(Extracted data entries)

○ ○ ○ ○ ○

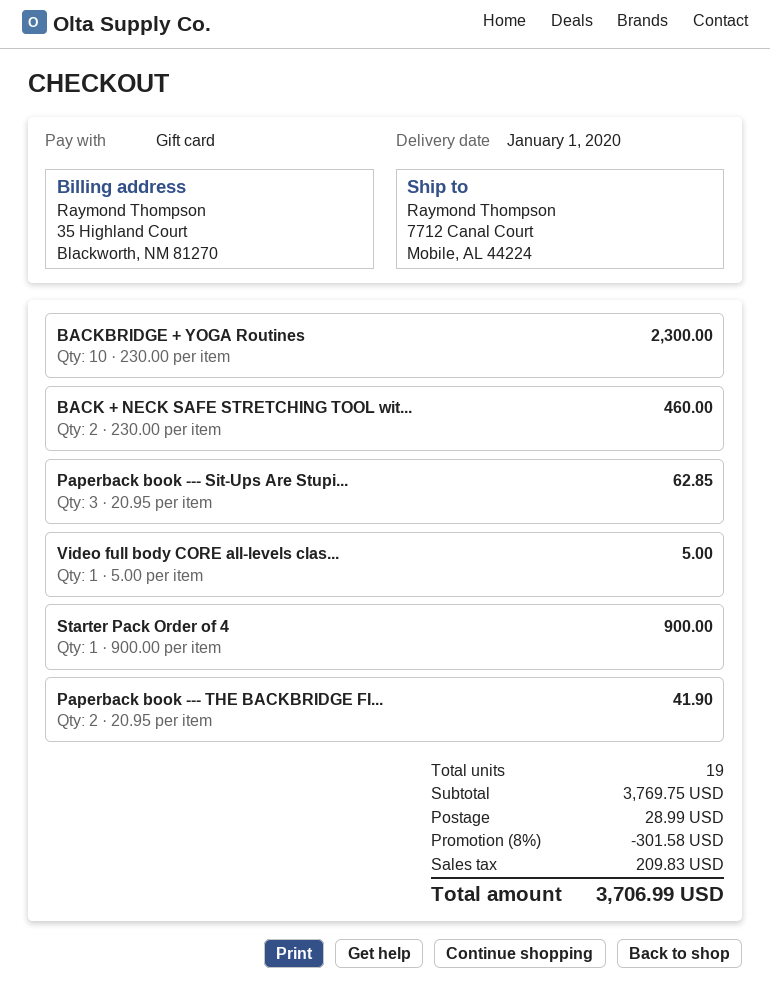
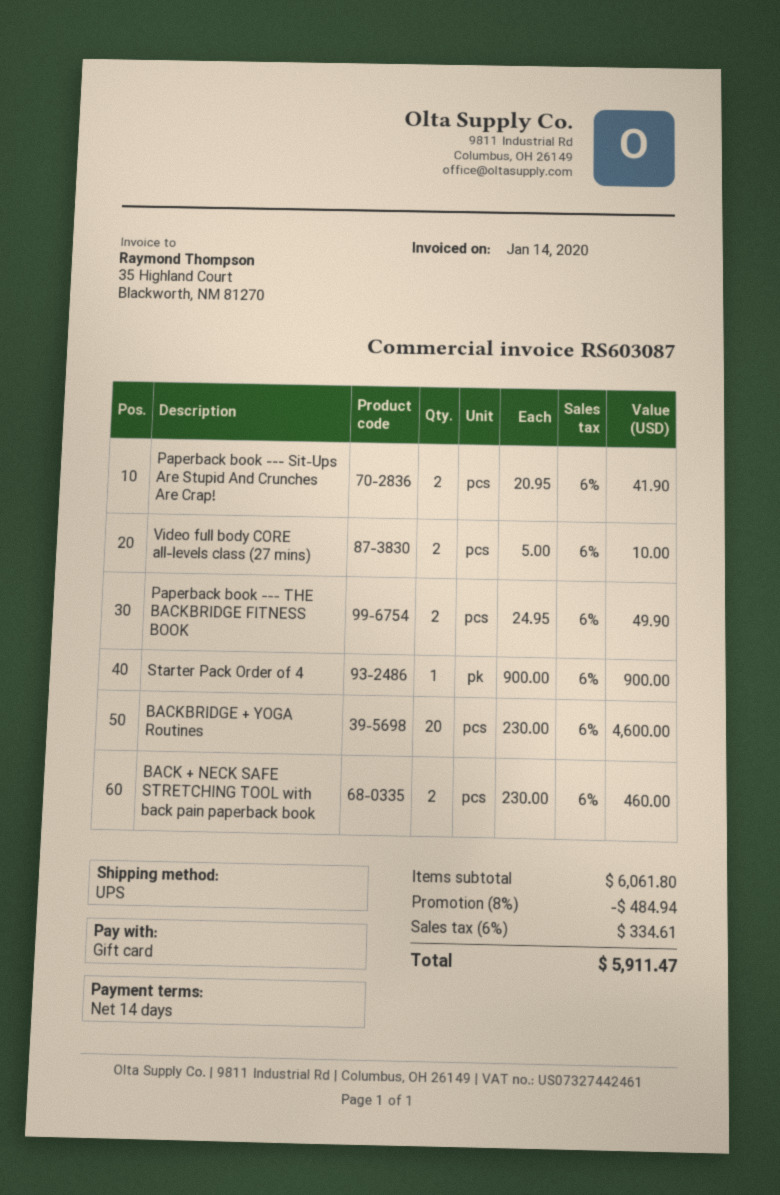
BACKBRIDGE + YOGA Routines: 10 x 230.00 = 2300.00 -> 20 x 230.00 = 4600.00
Paperback book --- Sit-Ups Are Stupi...: 3 x 20.95 = 62.85 -> 2 x 20.95 = 41.90
Video full body CORE all-levels clas...: 1 x 5.00 = 5.00 -> 2 x 5.00 = 10.00
Paperback book --- THE BACKBRIDGE FI...: 2 x 20.95 = 41.90 -> 2 x 24.95 = 49.90
subtotal: 3769.75 -> 6061.80
discount: 8% = 301.58 -> 8% = 484.94
shipping: 28.99 -> none
tax: 209.83 -> 334.61
total: 3706.99 -> 5911.47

○ ○ ○ ○ ○

> What you will do
Search the data for "book". Copy each line that has it.

> Exercise result
Paperback book --- Sit-Ups Are Stupi...: 3 x 20.95 = 62.85 -> 2 x 20.95 = 41.90
Paperback book --- THE BACKBRIDGE FI...: 2 x 20.95 = 41.90 -> 2 x 24.95 = 49.90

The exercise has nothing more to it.